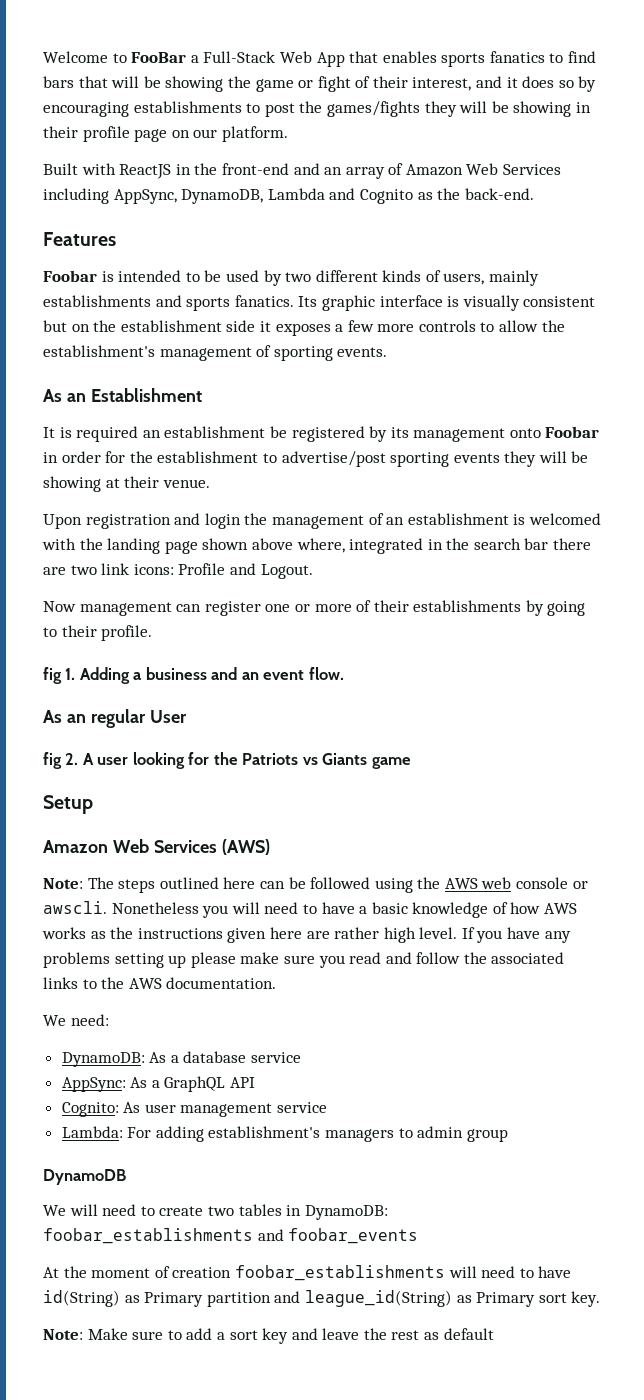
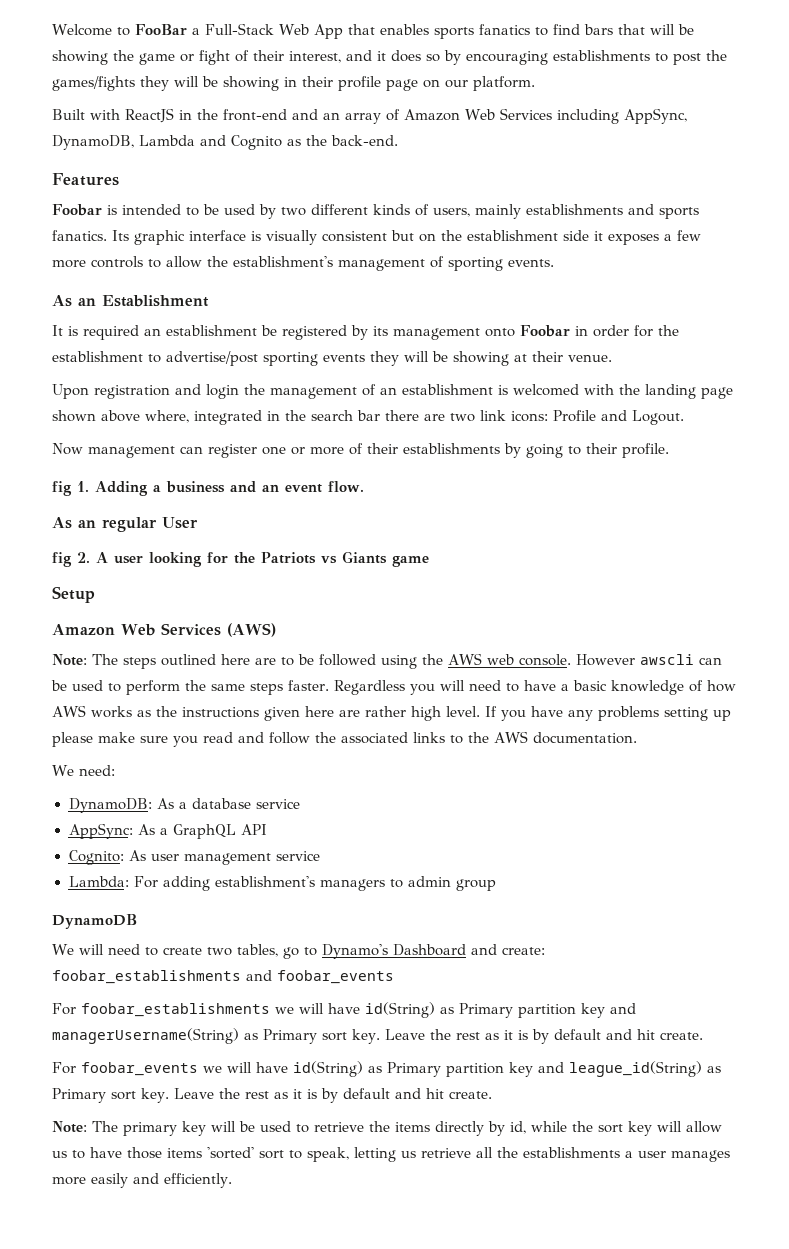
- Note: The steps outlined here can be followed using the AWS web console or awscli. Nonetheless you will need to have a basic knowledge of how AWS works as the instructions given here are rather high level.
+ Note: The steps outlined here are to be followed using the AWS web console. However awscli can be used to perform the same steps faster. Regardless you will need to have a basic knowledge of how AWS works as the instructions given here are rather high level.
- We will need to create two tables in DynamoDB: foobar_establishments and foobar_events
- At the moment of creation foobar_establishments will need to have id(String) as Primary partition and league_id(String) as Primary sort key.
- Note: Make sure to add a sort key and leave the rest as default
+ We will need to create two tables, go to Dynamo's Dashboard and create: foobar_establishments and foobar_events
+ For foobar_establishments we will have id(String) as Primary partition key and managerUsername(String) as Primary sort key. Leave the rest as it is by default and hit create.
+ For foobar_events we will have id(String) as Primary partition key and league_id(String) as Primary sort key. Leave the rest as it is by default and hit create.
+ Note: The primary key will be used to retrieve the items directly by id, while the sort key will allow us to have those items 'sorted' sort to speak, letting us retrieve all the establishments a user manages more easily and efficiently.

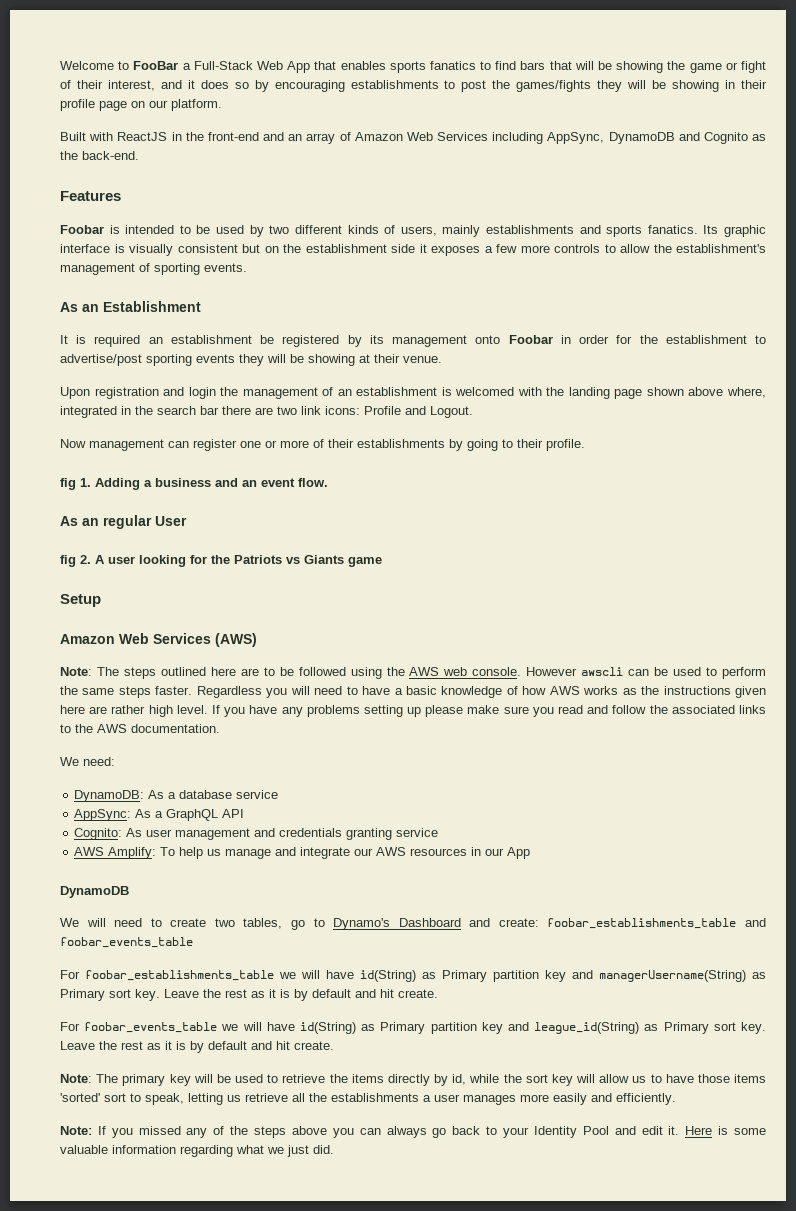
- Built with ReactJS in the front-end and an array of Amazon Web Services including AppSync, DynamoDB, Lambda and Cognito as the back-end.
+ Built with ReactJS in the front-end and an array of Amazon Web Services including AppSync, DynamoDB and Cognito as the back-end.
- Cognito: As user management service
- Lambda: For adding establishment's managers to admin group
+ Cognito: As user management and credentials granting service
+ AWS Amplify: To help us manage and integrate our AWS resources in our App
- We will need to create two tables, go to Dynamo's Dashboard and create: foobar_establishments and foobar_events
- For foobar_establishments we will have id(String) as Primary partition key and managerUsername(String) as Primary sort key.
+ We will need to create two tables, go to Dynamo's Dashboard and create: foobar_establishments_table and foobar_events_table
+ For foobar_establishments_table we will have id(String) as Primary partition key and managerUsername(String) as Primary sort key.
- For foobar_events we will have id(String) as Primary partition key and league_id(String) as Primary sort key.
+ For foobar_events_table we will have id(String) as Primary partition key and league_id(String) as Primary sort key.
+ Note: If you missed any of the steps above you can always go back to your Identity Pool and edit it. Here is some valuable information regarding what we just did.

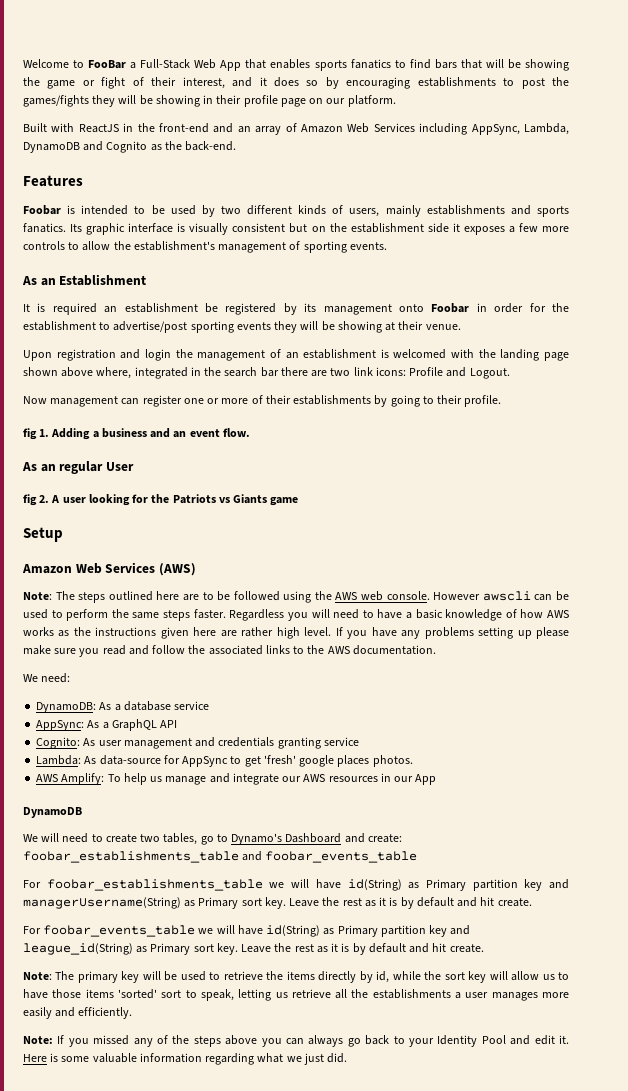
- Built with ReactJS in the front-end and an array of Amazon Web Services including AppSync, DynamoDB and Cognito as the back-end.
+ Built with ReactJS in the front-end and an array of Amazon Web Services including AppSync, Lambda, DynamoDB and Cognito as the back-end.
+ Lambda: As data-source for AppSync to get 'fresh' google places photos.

§

**Assigned task:** From the entries above, extract every line where the word "management" appears.

**Solution to this problem:**
- Cognito: As user management service
+ Cognito: As user management and credentials granting service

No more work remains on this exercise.